Jerry Brown literally called us out. He said that visionaries tend not to run for office and so it’s up to us to be visionaries, not the politicians. It’s up to us to be the deviants. If we don’t deviate from the current culture, we will die with the culture. We need a big shake-up to create even a minimal shift.
Jerry Brown was a hard act to follow, but Al was up to the task of proving that he is the spokesperson for the greatest challenge facing mankind. The crowd noise was deafening and the energy was palpable as he walked onto the stage. What I love about Al Gore speech was that it was obviously more than a speech He is deeply passionate about global transformation and facing the climate crisis head on. He lives it and breathes it. And it is certainly infectious.

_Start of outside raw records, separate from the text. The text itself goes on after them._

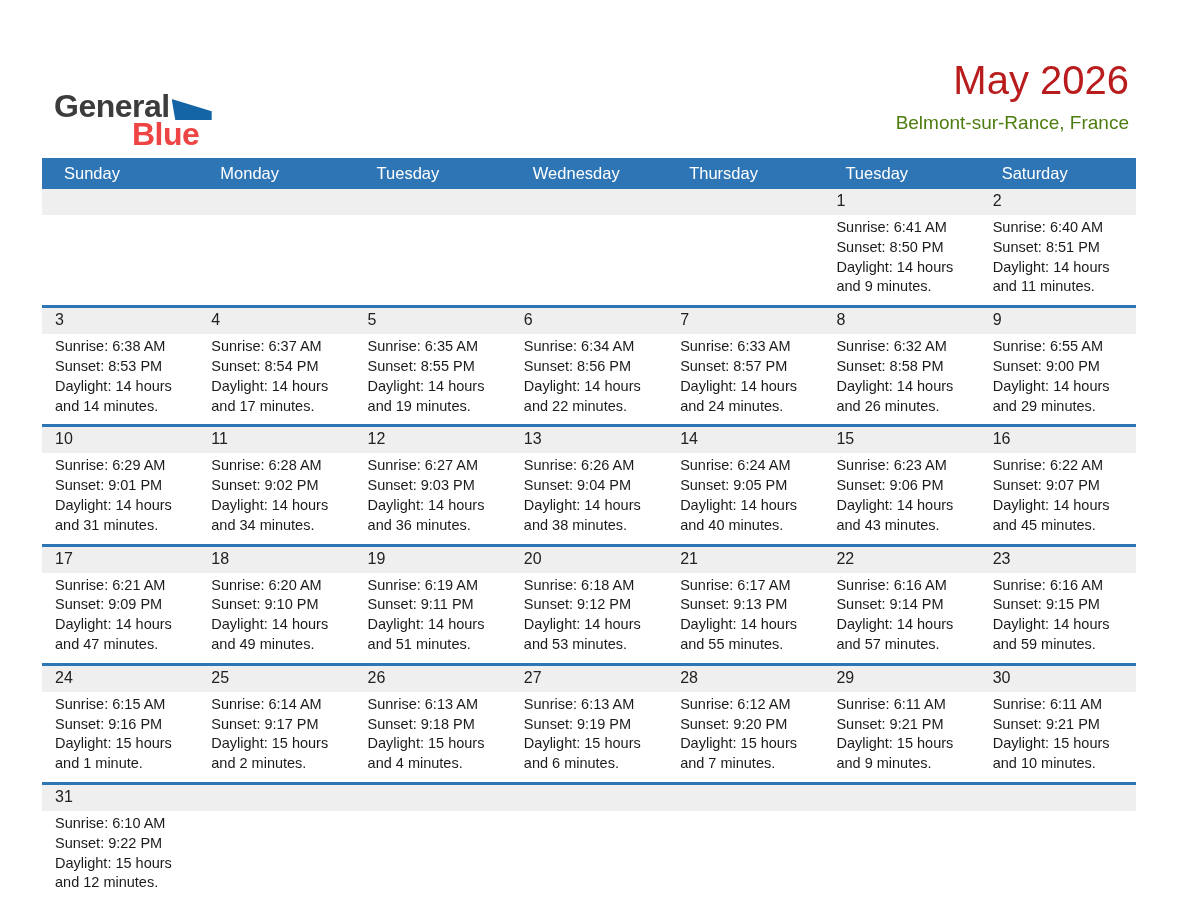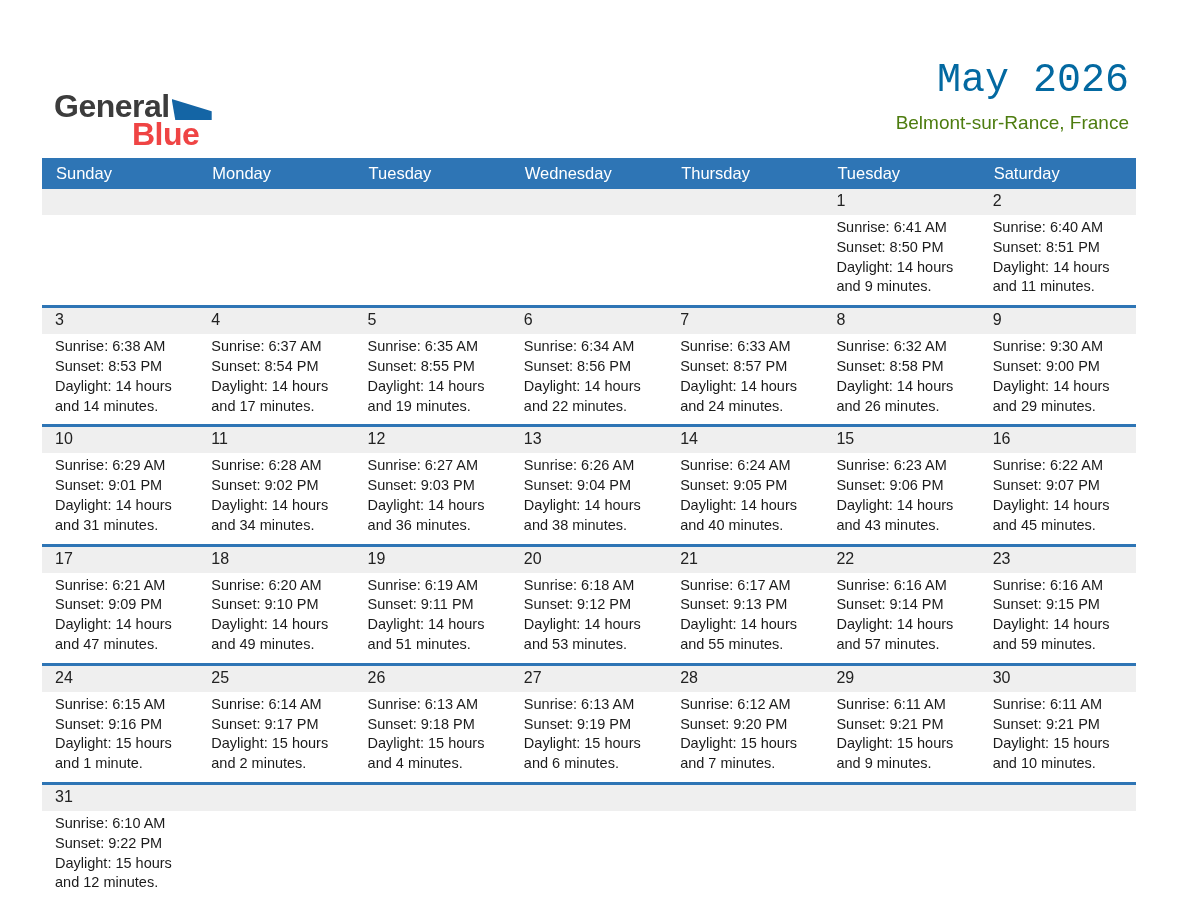"May 2026" .month-title { color: #0369a1 -> #b91c1c; font-family: Liberation Mono, monospace -> none }
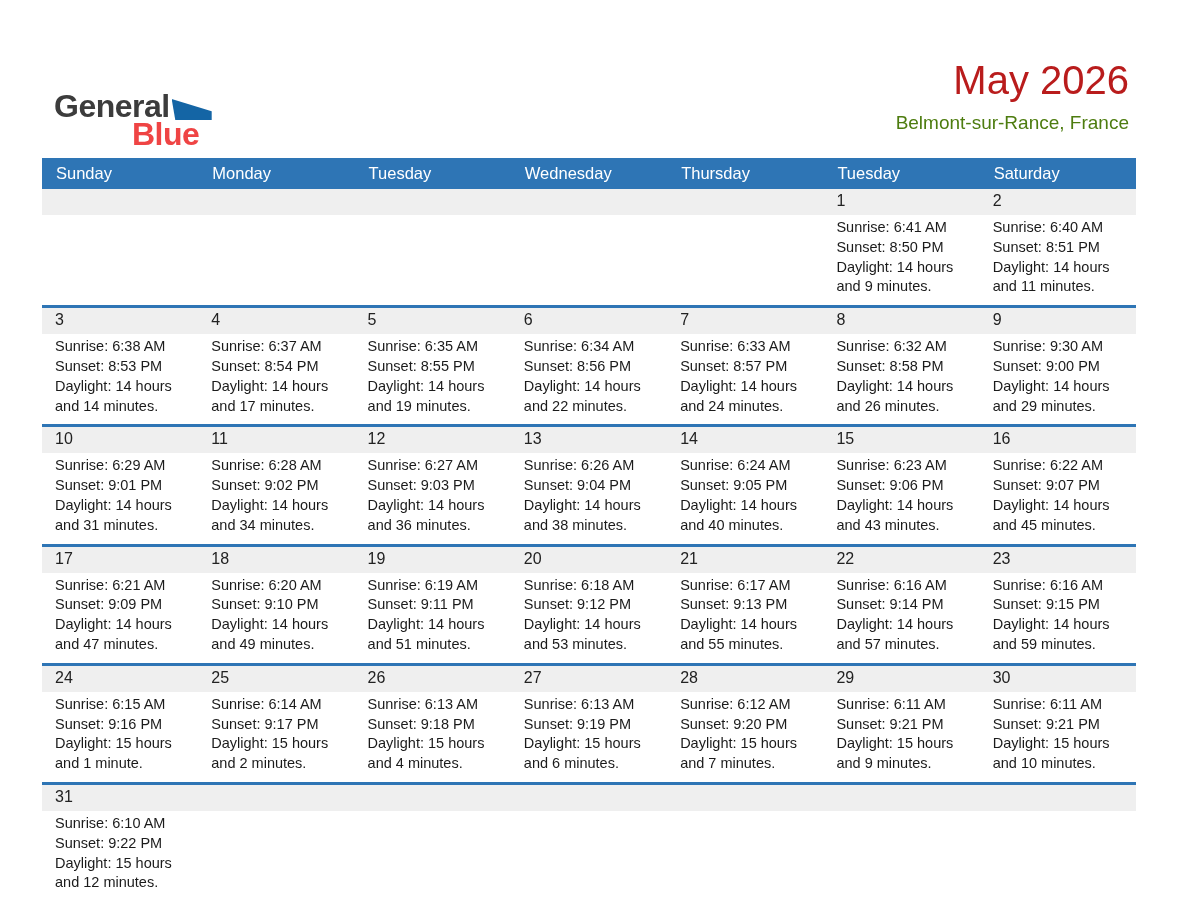"Sunday" .weekday-cell { padding-left: 14px -> 22px }
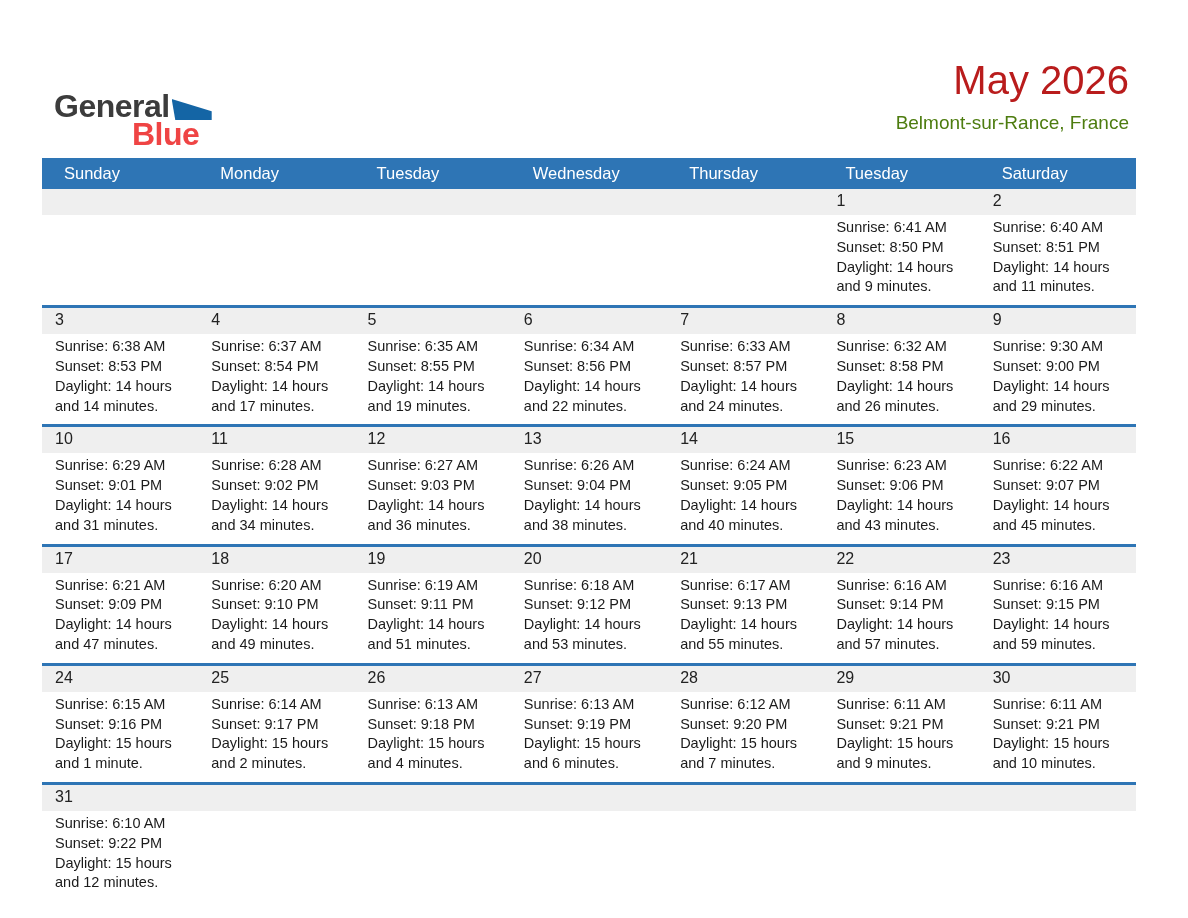"Sunrise: 9:30 AM" div.line { text: 9:30 -> 6:55 }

“If you want to go quickly, go alone; if you want to go far, go together” is an African proverb that Vice President Gore loves to change up a bit. Yes, we now need to go quickly and we need to go far.
“Enough baby steps!” So what’s the plan for going quickly and for going for in the sustainability movement?
To have a plan one needs to have a goal. It’s time for a bold approach. Al proposed to embrace the goal of having the U.S. produce and source 100% of our electricity from renewable resources and clean technology within the next 10 years. He talked about restructuring our entire electrical grid and empowering households to know where they are wasting energy. Gore also pointed out that we need to develop the technology to transmit energy (with less loss than now) from places where it’s cheap to create to urban centers where energy resources are more scarce.
“It’s time for us to make up our mind that we can provide this kind of independent energy leadership to the rest of the world. There’s been this bail out of the financial market. Well I think we need a ‘bail in’ of renewable energy and green building. I actually do think that the green revolution is the solution to the financial crisis, the national security crisis, the debt crisis, and the climate crisis.”
Martin Luther King once said that injustice anywhere is a threat to justice everywhere. The same applies to the current climate crisis - increase of CO2 emissions anywhere is a threat to people everywhere.
Here’s an outline of Gore’s proposed solution:
20% - way of the way we deal with forests
25% - efficiency and conservation, including new ways of thinking
55% - new energy source with a new energy infrastructure
Yes, the situation is currently grim and the road ahead seems long and arduous. “So how do we maintain an adequate amount of hope in the crisis? … by being a part of the solution. Being on the sidelines doesn’t work.
“All the bad news can be depressing. But where there’s danger and challenge, there is an opportunity.
There are millions of people who are going through personal transformation – seeing with their hearts and with their minds the need for change.
As more people realize this, there will come a moment. There will come a time when there’s a monumental shift.
We will find that we are in the effective majority of people who are actively shaping the future. There will be a new way of thinking and new consciousness of who we are as human beings.”
We can all breathe a sigh of relief, Al Gore is still the “deviant” on the case.